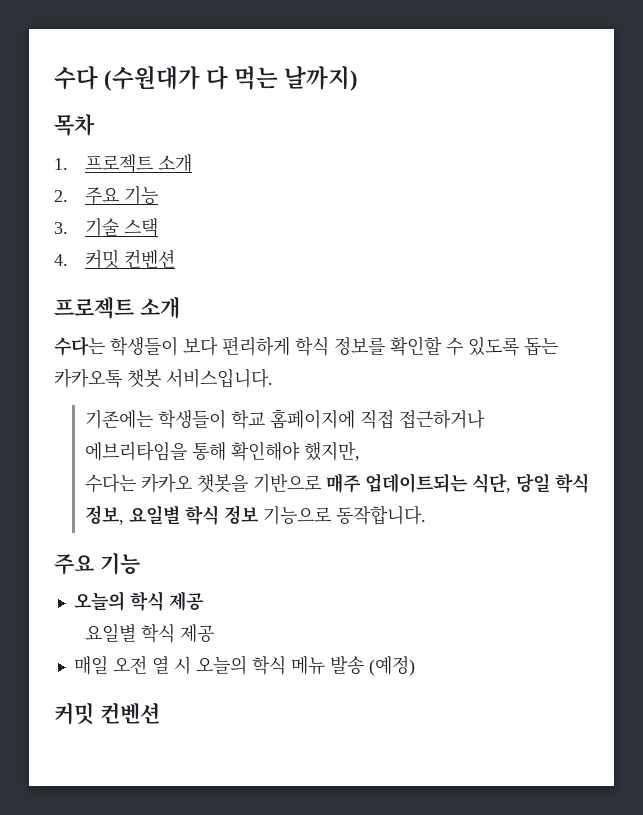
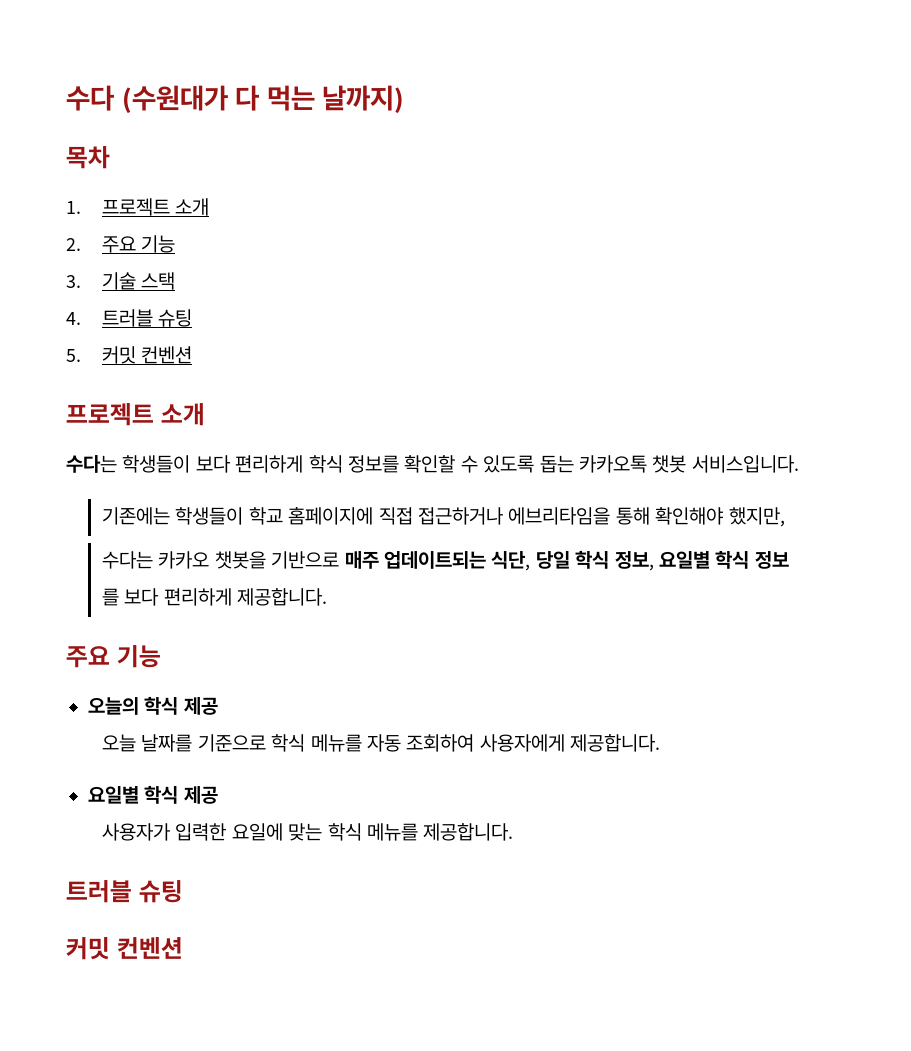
- 4. 커밋 컨벤션
+ 4. 트러블 슈팅
+ 5. 커밋 컨벤션
- 수다는 카카오 챗봇을 기반으로 매주 업데이트되는 식단, 당일 학식 정보, 요일별 학식 정보 기능으로 동작합니다.
+ 수다는 카카오 챗봇을 기반으로 매주 업데이트되는 식단, 당일 학식 정보, 요일별 학식 정보 를 보다 편리하게 제공합니다.
+ 오늘 날짜를 기준으로 학식 메뉴를 자동 조회하여 사용자에게 제공합니다.
  요일별 학식 제공
- 매일 오전 열 시 오늘의 학식 메뉴 발송 (예정)
+ 사용자가 입력한 요일에 맞는 학식 메뉴를 제공합니다.
+ 트러블 슈팅

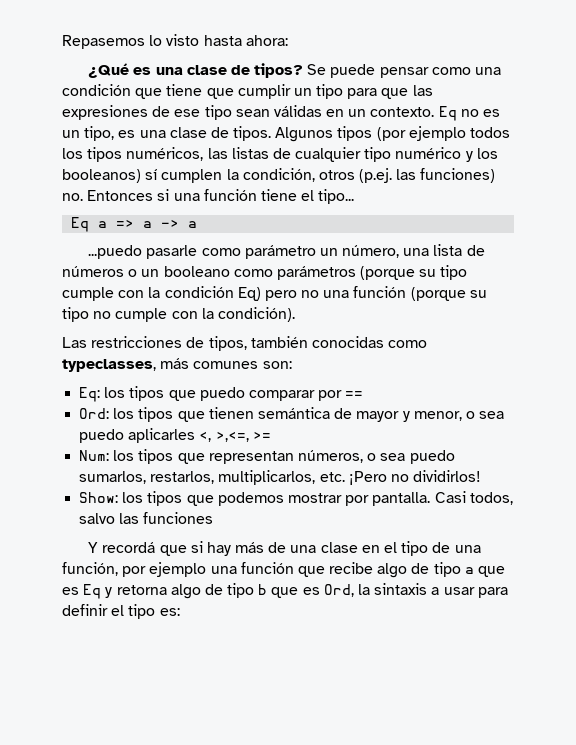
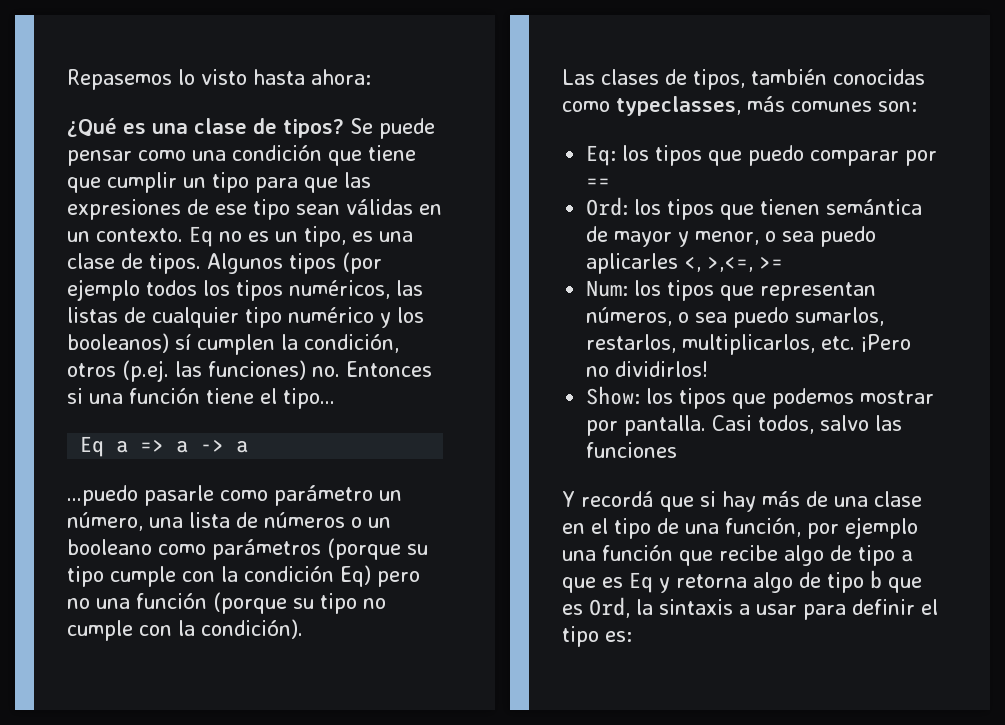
- Las restricciones de tipos, también conocidas como typeclasses, más comunes son:
+ Las clases de tipos, también conocidas como typeclasses, más comunes son:

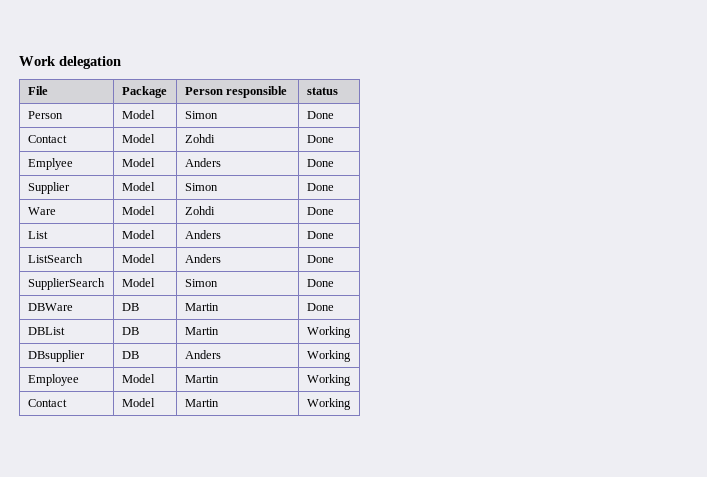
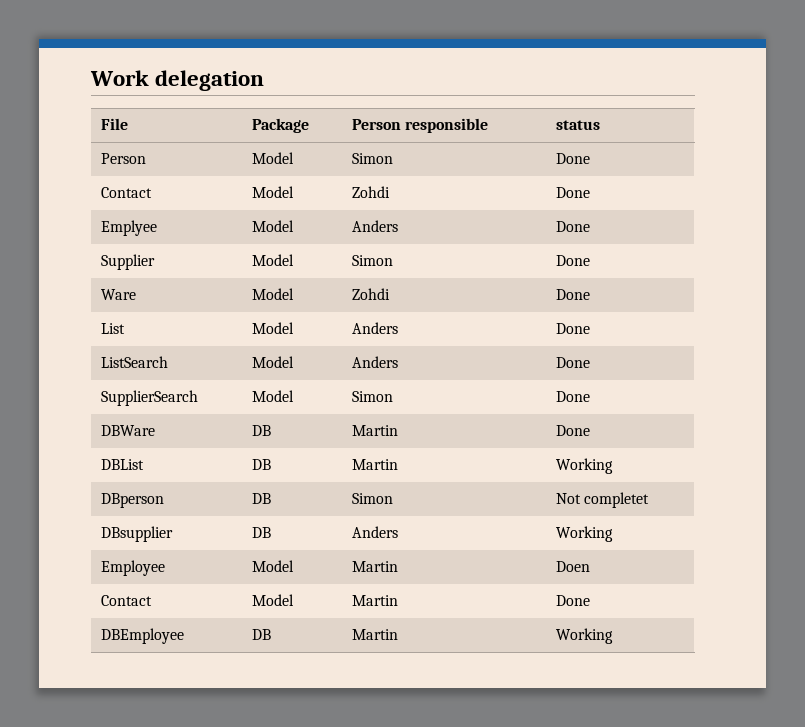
+ DBperson | DB | Simon | Not completet
- Employee | Model | Martin | Working
+ Employee | Model | Martin | Doen
- Contact | Model | Martin | Working
+ Contact | Model | Martin | Done
+ DBEmployee | DB | Martin | Working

########################################

Your goal: The expected answer is an unaltered copy of the listing, images removed.

Result below:
- 4. 커밋 컨벤션
+ 4. 트러블 슈팅
+ 5. 커밋 컨벤션
- 수다는 카카오 챗봇을 기반으로 매주 업데이트되는 식단, 당일 학식 정보, 요일별 학식 정보 기능으로 동작합니다.
+ 수다는 카카오 챗봇을 기반으로 매주 업데이트되는 식단, 당일 학식 정보, 요일별 학식 정보 를 보다 편리하게 제공합니다.
+ 오늘 날짜를 기준으로 학식 메뉴를 자동 조회하여 사용자에게 제공합니다.
  요일별 학식 제공
- 매일 오전 열 시 오늘의 학식 메뉴 발송 (예정)
+ 사용자가 입력한 요일에 맞는 학식 메뉴를 제공합니다.
+ 트러블 슈팅

- Las restricciones de tipos, también conocidas como typeclasses, más comunes son:
+ Las clases de tipos, también conocidas como typeclasses, más comunes son:

+ DBperson | DB | Simon | Not completet
- Employee | Model | Martin | Working
+ Employee | Model | Martin | Doen
- Contact | Model | Martin | Working
+ Contact | Model | Martin | Done
+ DBEmployee | DB | Martin | Working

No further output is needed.